This essay has two related purposes. The first is to explicate what dance as an art form should minimally comprise if it is to be taught as a distinctive aspect of education in the school curriculum. The second and main purpose is to argue that dance, if taught in accordance with what is outlined, is not only an efficacious means in the development, understanding and promotion of somaesthetics, a new term in aesthetic theory, but an example of itsvery embodiment. Put differently it will be upheld that the practice of danceis not only an excellent vehicle in the promotion of somaesthetics but a paradigm case of what it is.

But what is somaesthetics? Briefly put, in common with the thinking of some noted philosophers in the past, it can be said that somaesthetics is as much concerned with the idea of being a person and living well as with the development of rational thought and the development of the intellect. It emphasizes, in particular, that the soma in the form of its physical skills, senses and pleasures plays no less a part in the living of a full life than conceptual understanding and the imaginative use of language.1 Richard Shusterman, upholding these sentiments, refers to somaesthetics as

the critical and meliorating study of the experience and use of one's body as a locus of sensory aesthetic appreciation and creative self-fashioning. It is....devoted to the knowledge, discourses, practices, and bodily disciplines that structure such somatic care or can improve it.2

Although such values and concerns are known to many educationists, they are rarely acted upon or taught in a deliberate or systematic way. Even within the realms of dance and sport more could be done than is done somaesthetically to educate in the interests of what it is to be a whole person. [End Page 48]

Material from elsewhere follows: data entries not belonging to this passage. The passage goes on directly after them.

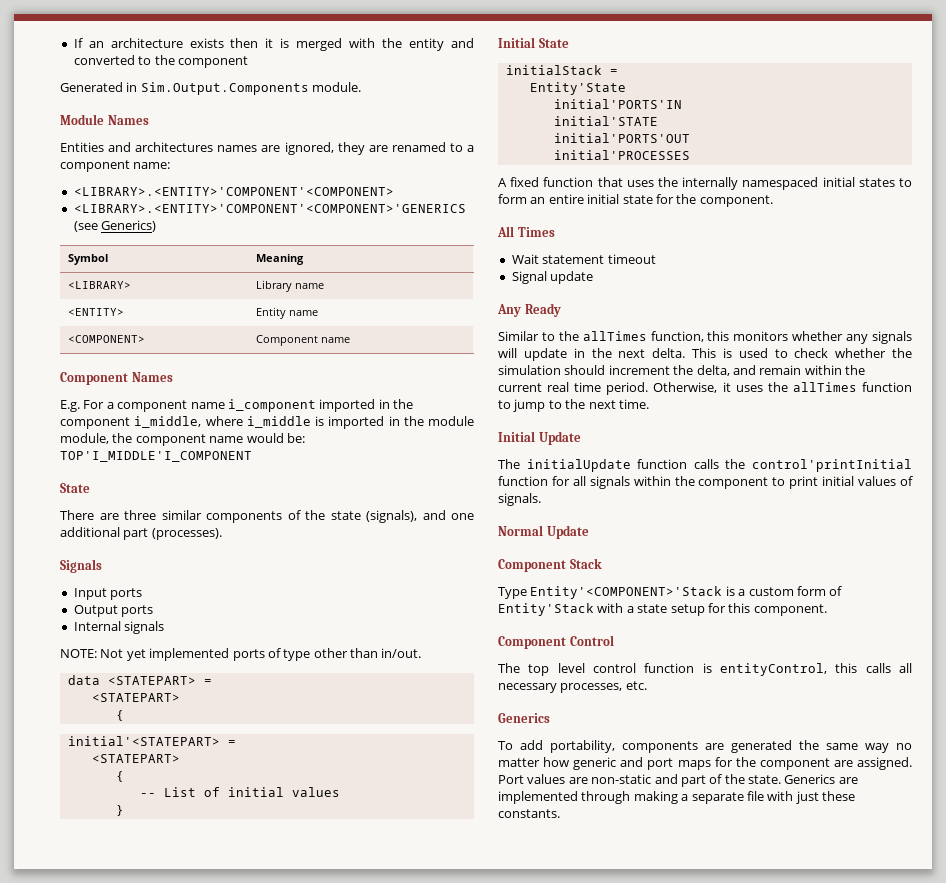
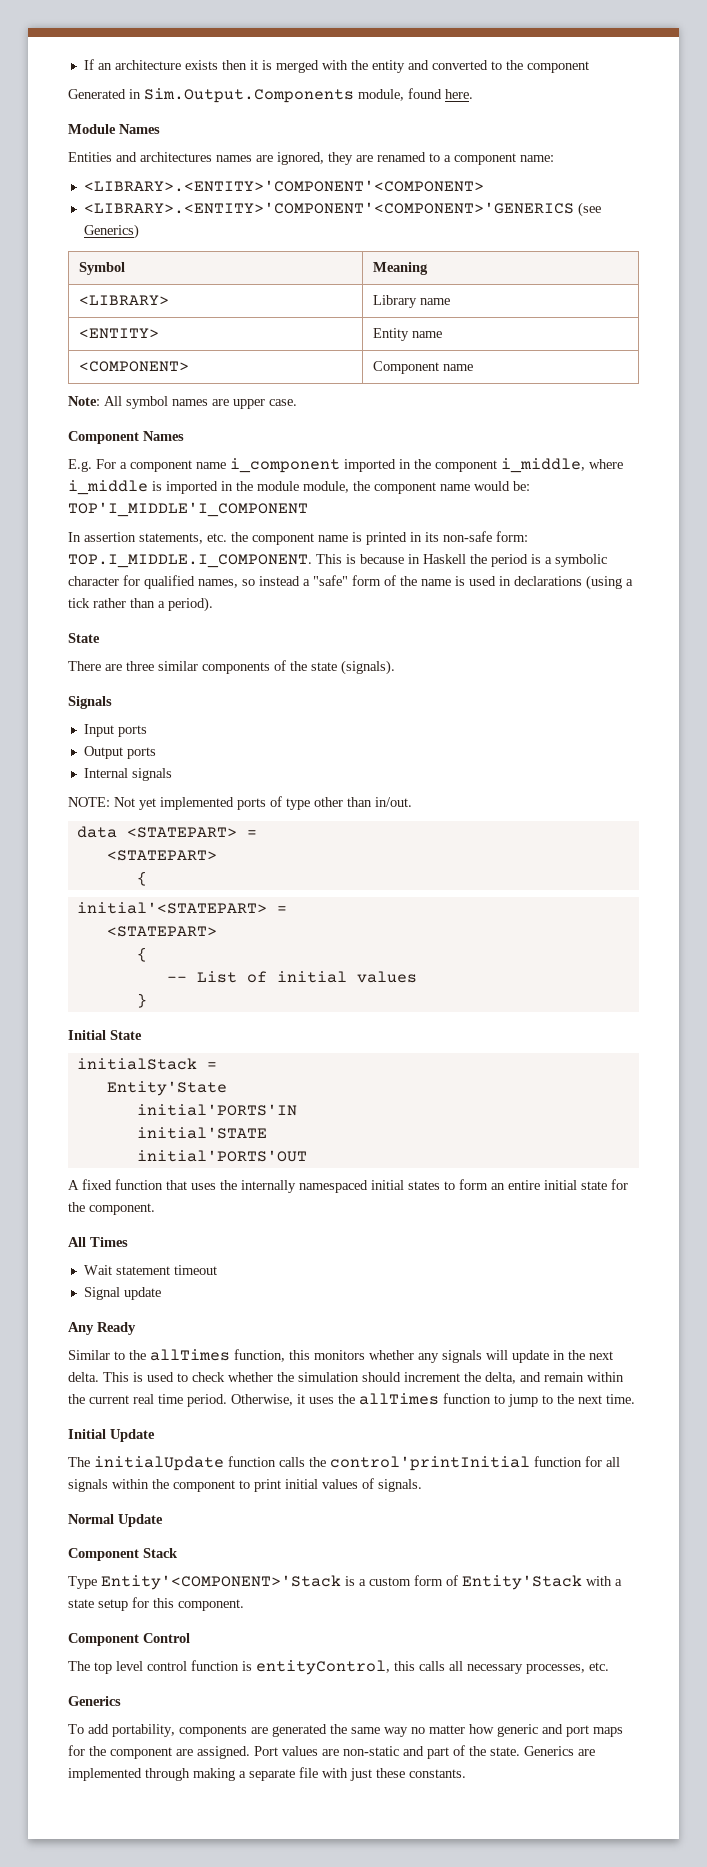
- Generated in Sim.Output.Components module.
+ Generated in Sim.Output.Components module, found here.
+ Note: All symbol names are upper case.
+ In assertion statements, etc. the component name is printed in its non-safe form: TOP.I_MIDDLE.I_COMPONENT. This is because in Haskell the period is a symbolic character for qualified names, so instead a "safe" form of the name is used in declarations (using a tick rather than a period).
- There are three similar components of the state (signals), and one additional part (processes).
+ There are three similar components of the state (signals).
- initial'PROCESSES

Before embarking on the task of exemplifying dance as a form of somaesthetics, it will be helpful first to say a little about education and the idea of dance as a valued human practice; and second, to say something about the aesthetic in relation to art.

Education and the Art of Dance as a Valued Human Practice

What is clear about the idea of dance as an art form is that it is more than the human body making rhythmical and patterned movements in space. It can be more accurately described as a coherent and complex range of actions in which intentions are physically expressed in terms of a meaningful performance that is artistic in nature and not merely aesthetic in appeal.

It is my view that these elements of what constitutes dance best come together and are most readily grasped when it is seen as a valued form of human practice. Following Alistair MacIntyre, I take the term "practice" to mean

any coherent and complex form of socially established co-operative human activity through which goods internal to that activity are realized in the course of trying to achieve those standards of excellence which are appropriate to, and partially definitive of, that form of activity, with the result that human powers to achieve excellence and human conceptions of the ends and goods involved are systematically extended.3

The idea of the arts as forms of practice is helpful in at least two important ways. First, it draws attention to the fact that an art, like medicine, the law, or sport, is a distinctive form of life with its own standards, values, and procedures. Second, it recognizes, in keeping with the idea of education, thatthe internal goods of an activity, like the art of dance, will enlighten and enlarge the powers of the participant. MacIntyre undoubtedly recognizes the connection between the idea of a practice and the concept of education when he observes the proper end of education is

to help to discover activities whose ends are not outside themselves — The critical ability which ought to be the fruit of education serves nothing directly except itself, no one except those who exercise it — above all the task of education is to teach the value of activity for its own...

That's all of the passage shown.